(Data records)
[Start of section]

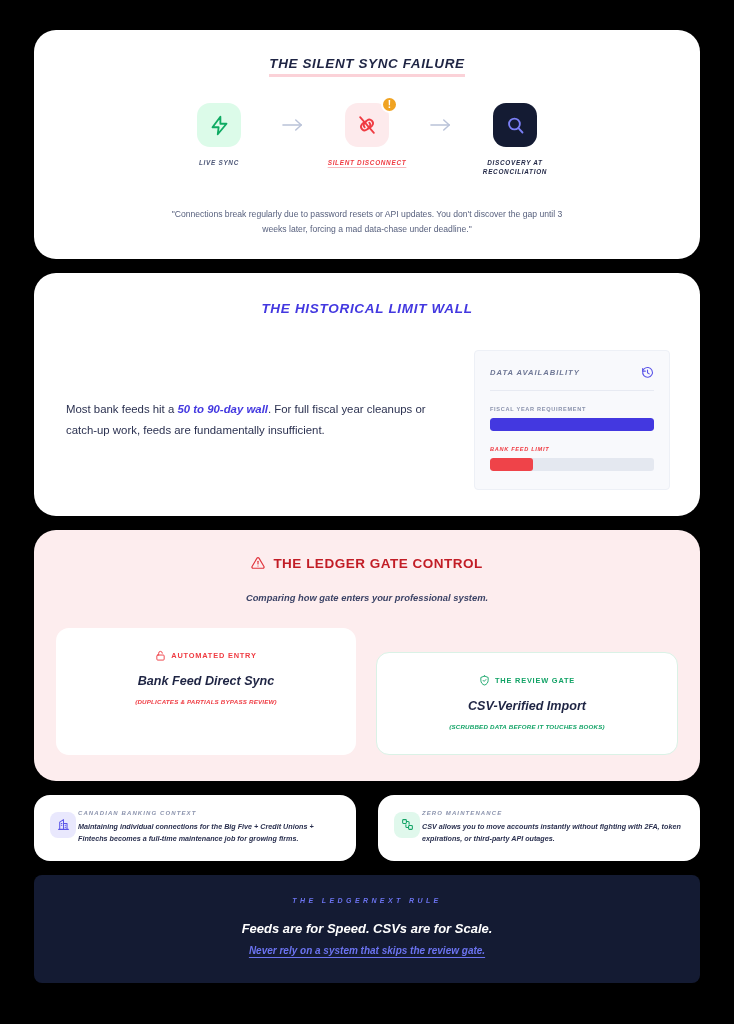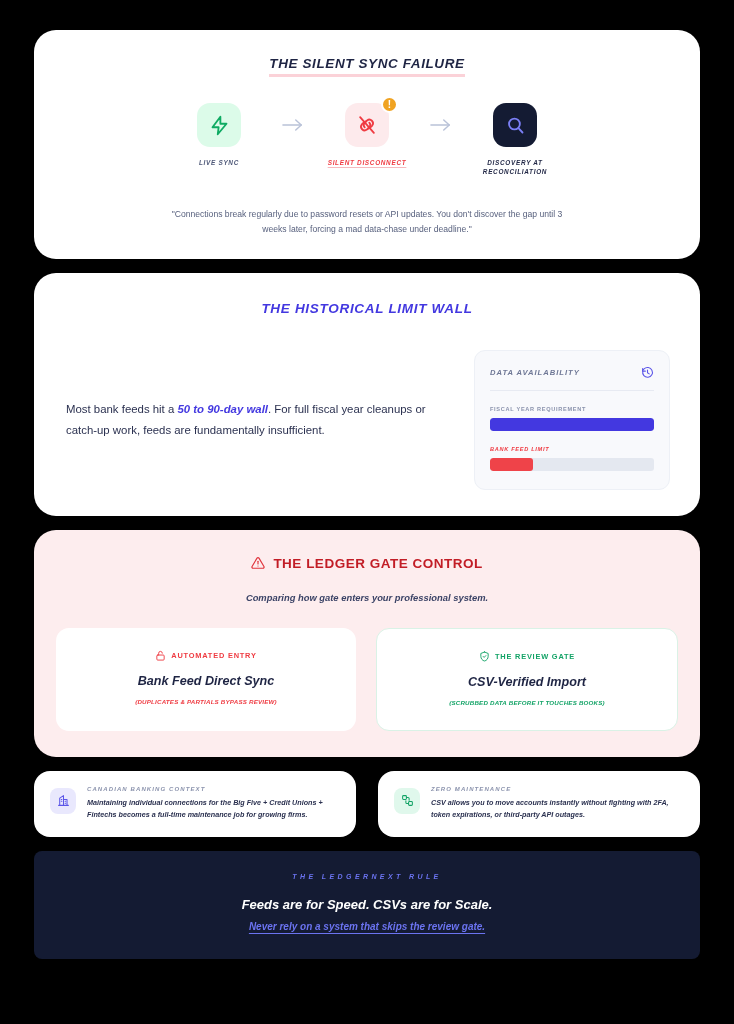--- a/index.html
+++ b/index.html
@@ -163,21 +163,21 @@
     color: #4338e0;
     font-style: italic;
     font-weight: 700;
   }
 
   .panel {
     width: 196px;
     flex: 0 0 196px;
     background: #f8f9fc;
     border: 1px solid #edf0f6;
-    border-radius: 11px;
+    border-radius: 4px;
     padding: 15px 15px 18px 15px;
   }
 
   .panel-head {
     display: flex;
     align-items: center;
     justify-content: space-between;
     padding-bottom: 11px;
     border-bottom: 1px solid #e7eaf2;
   }
@@ -244,21 +244,21 @@
     margin-top: 25px;
   }
 
   .gate-card {
     flex: 1 1 0;
     background: #ffffff;
     border-radius: 13px;
     padding: 22px 14px 24px 14px;
     text-align: center;
   }
-  .gate-card.green { border: 1px solid #daf2e6; }
+  .gate-card.green { border: 1px solid #daf2e6; margin-top: 24px; }
 
   .gate-kicker {
     display: flex;
     align-items: center;
     justify-content: center;
     gap: 5px;
     font-size: 7.4px;
     font-weight: 700;
     letter-spacing: 0.8px;
   }
@@ -288,21 +288,21 @@
     display: flex;
     gap: 22px;
   }
 
   .mini-card {
     flex: 1 1 0;
     background: #ffffff;
     border-radius: 16px;
     padding: 15px 16px;
     display: flex;
-    gap: 11px;
+    gap: 2px;
     align-items: flex-start;
     min-height: 62px;
   }
 
   .mini-icon {
     width: 26px;
     height: 26px;
     flex: 0 0 26px;
     border-radius: 8px;
     display: flex;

[End of section]

**What is expected:**
Once you have counted the lines above containing the word "padding", state that number and nothing more.

**Answer:**
4